14.1 Bestemmingsomschrijving
De voor 'sport' aangewezen gronden zijn bestemd voor:
a. binnen- en buitensportvoorzieningen;
b verkeers- en verblijfsvoorzieningen;
c. speelvoorzieningen;
d. dagrecreatieve voorzieningen;
e. groenvoorzieningen en water.
Onder binnen- en buitensportvoorzieningen worden mede verstaan voorzieningen, zoals tribunes, dug-outs, was- en kleedruimten, kantine, bergings- en stallingruimten en verenigingsgebouwen.
In de bestemming is tevens begrepen een combinatie van binnen- en buitensportvoorzieningen met maatschappelijke voorzieningen.
De bescherming van archeologische waarden is in de bestemming begrepen.
Binnen de bestemming zijn bedrijfswoningen niet toegestaan.
14.2 Bouwregels
a. Voor het bouwen van gebouwen gelden de volgende regels:
1. de gebouwen, met uitzondering van dug-outs, bergings- en stallingsruimten, dienen binnen het bouwvlak te worden gebouwd;
2. de oppervlakte van bergings- en stallingsruimten bedraagt niet meer dan 50 m2;
3. de dakhelling bedraagt voor 60% van het oppervlak niet minder dan 30°, dan wel ten minste de dakhelling van het bestaande gebouw indien deze minder bedraagt;
4. de goothoogte bedraagt niet meer dan 6 m, dan wel niet meer dan de goothoogte van het bestaande gebouw indien deze meer bedraagt;
5. de bouwhoogte bedraagt niet meer dan 10 m, dan wel niet meer dan de bouwhoogte van het bestaande gebouw indien deze meer bedraagt.
b. Voor het bouwen van bouwwerken, geen gebouwen zijnde, gelden de volgende regels:
1. de bouwhoogte bedraagt niet meer dan 5 m;
2. de bouwhoogte van vlaggenmasten bedraagt niet meer dan 8 m;
3. de bouwhoogte van lichtmasten bedraagt niet meer dan 16 m;
4. niet meer dan 50% van een bouwperceel mag worden bebouwd;
5. de bouwhoogte van erf- en terreinafscheidingen bedraagt voor de voorgevel ten hoogste 1 m en daarachter ten hoogste 2 m, met dien verstande dat de bouwhoogte op zijerven die grenzen aan een openbare weg (niet zijnde een brandgang tussen twee gebouwen) of openbaar groengebied op een afstand van 1 m of minder uit de perceelgrens ten hoogste 1 m bedraagt.
14.3 Nadere eisen
Burgemeester en wethouders kunnen met het oog op het voorkomen van een onevenredige aantasting van:
- de gebruiksmogelijkheden van aangrenzende gronden;
- het bebouwingsbeeld;
- de verkeersveiligheid;
nadere eisen stellen aan:
- de plaats van gebouwen.
14.4 Omgevingsvergunning voor het uitvoeren van een werk, geen bouwwerk zijnde, of van werkzaamheden
a. Het is verboden zonder of in afwijking van een omgevingsvergunning van het bevoegd gezag de volgende werken, geen bouwwerken zijnde, of werkzaamheden uit te voeren:
- het uitvoeren van bodembewerkingen dieper dan 0,3 m, met een breedte van meer dan 1 m en een oppervlakte groter dan 60 m².

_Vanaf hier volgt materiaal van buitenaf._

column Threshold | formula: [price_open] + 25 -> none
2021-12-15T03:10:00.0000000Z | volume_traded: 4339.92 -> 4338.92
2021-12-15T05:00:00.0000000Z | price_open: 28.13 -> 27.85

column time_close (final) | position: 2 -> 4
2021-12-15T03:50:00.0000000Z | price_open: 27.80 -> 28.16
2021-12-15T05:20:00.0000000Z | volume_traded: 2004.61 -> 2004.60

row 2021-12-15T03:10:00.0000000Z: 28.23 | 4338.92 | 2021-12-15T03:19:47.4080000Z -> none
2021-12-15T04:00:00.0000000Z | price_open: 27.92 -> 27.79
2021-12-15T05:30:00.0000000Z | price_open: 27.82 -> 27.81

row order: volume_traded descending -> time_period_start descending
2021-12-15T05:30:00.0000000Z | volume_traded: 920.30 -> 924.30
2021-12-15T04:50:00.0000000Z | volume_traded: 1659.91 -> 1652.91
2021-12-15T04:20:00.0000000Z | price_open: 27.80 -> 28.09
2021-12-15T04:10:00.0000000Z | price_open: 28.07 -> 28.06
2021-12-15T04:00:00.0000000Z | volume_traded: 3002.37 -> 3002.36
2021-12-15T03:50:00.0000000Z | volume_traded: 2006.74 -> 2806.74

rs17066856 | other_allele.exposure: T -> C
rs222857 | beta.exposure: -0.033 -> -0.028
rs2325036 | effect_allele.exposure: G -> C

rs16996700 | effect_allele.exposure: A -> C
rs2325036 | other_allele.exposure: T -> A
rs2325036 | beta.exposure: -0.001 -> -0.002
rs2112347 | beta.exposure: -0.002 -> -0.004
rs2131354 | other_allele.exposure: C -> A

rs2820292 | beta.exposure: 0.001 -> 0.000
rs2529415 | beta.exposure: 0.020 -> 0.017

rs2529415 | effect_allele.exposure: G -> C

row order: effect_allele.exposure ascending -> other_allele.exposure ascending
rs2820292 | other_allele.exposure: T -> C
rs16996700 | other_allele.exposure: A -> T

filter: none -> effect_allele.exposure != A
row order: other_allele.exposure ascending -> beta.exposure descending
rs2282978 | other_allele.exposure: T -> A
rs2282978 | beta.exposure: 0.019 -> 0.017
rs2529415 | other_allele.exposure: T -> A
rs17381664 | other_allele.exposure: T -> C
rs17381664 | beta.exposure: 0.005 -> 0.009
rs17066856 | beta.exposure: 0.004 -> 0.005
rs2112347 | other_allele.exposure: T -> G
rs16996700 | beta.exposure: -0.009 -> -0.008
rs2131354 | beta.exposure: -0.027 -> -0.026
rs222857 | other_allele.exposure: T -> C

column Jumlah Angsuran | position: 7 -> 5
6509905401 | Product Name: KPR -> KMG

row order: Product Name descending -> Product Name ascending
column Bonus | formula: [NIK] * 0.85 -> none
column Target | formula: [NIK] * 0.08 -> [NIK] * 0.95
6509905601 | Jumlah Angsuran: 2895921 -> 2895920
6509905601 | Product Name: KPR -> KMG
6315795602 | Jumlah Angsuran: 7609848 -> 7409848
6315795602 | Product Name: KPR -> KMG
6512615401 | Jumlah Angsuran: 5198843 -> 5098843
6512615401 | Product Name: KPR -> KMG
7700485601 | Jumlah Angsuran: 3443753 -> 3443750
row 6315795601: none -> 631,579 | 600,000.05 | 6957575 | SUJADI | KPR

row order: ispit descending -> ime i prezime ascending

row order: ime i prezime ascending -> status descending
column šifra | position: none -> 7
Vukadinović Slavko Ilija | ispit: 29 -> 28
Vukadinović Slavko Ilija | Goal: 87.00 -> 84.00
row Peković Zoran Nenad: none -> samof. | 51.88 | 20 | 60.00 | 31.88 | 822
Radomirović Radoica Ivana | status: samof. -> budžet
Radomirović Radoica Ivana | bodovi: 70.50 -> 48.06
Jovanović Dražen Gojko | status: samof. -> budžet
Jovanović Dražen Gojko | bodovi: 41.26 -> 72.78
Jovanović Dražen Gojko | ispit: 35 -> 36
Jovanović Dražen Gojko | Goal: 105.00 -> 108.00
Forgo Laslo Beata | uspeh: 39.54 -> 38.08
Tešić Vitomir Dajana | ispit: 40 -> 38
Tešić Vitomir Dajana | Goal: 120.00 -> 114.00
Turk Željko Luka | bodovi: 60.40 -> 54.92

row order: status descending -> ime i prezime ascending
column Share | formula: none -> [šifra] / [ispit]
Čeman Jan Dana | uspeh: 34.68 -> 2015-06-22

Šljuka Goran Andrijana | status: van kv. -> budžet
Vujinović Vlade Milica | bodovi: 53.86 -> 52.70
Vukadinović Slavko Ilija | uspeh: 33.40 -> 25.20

b. Het onder a bedoelde verbod is niet van toepassing op:
- werken en werkzaamheden die het normale onderhoud en het beheer van het gebied betreffen;
- die reeds in uitvoering zijn op het tijdstip van het van kracht worden van dit bestemmingsplan.
c. Alvorens over de onder a bedoelde vergunning te beslissen, pleegt het bevoegd gezag overleg met een deskundige op het terrein van de archeologische monumentenzorg.
d. De omgevingsvergunning kan voor de gronden die op de bij deze regels opgenomen Kaart bekende en verwachte archeologische waarden zijn aangegeven met 'hoge trefkans' of 'middelhoge trefkans' alleen worden verleend indien een verkennend archeologisch onderzoek is uitgevoerd en de daarbij aangetroffen archeologische waarden, door middel van behoud in de gronden, dan wel opgraving, kunnen worden gegarandeerd, met dien verstande dat geen archeologische onderzoek is vereist wanneer door een deskundige, bedoeld onder c, is aangegeven dat onderzoek niet noodzakelijk is.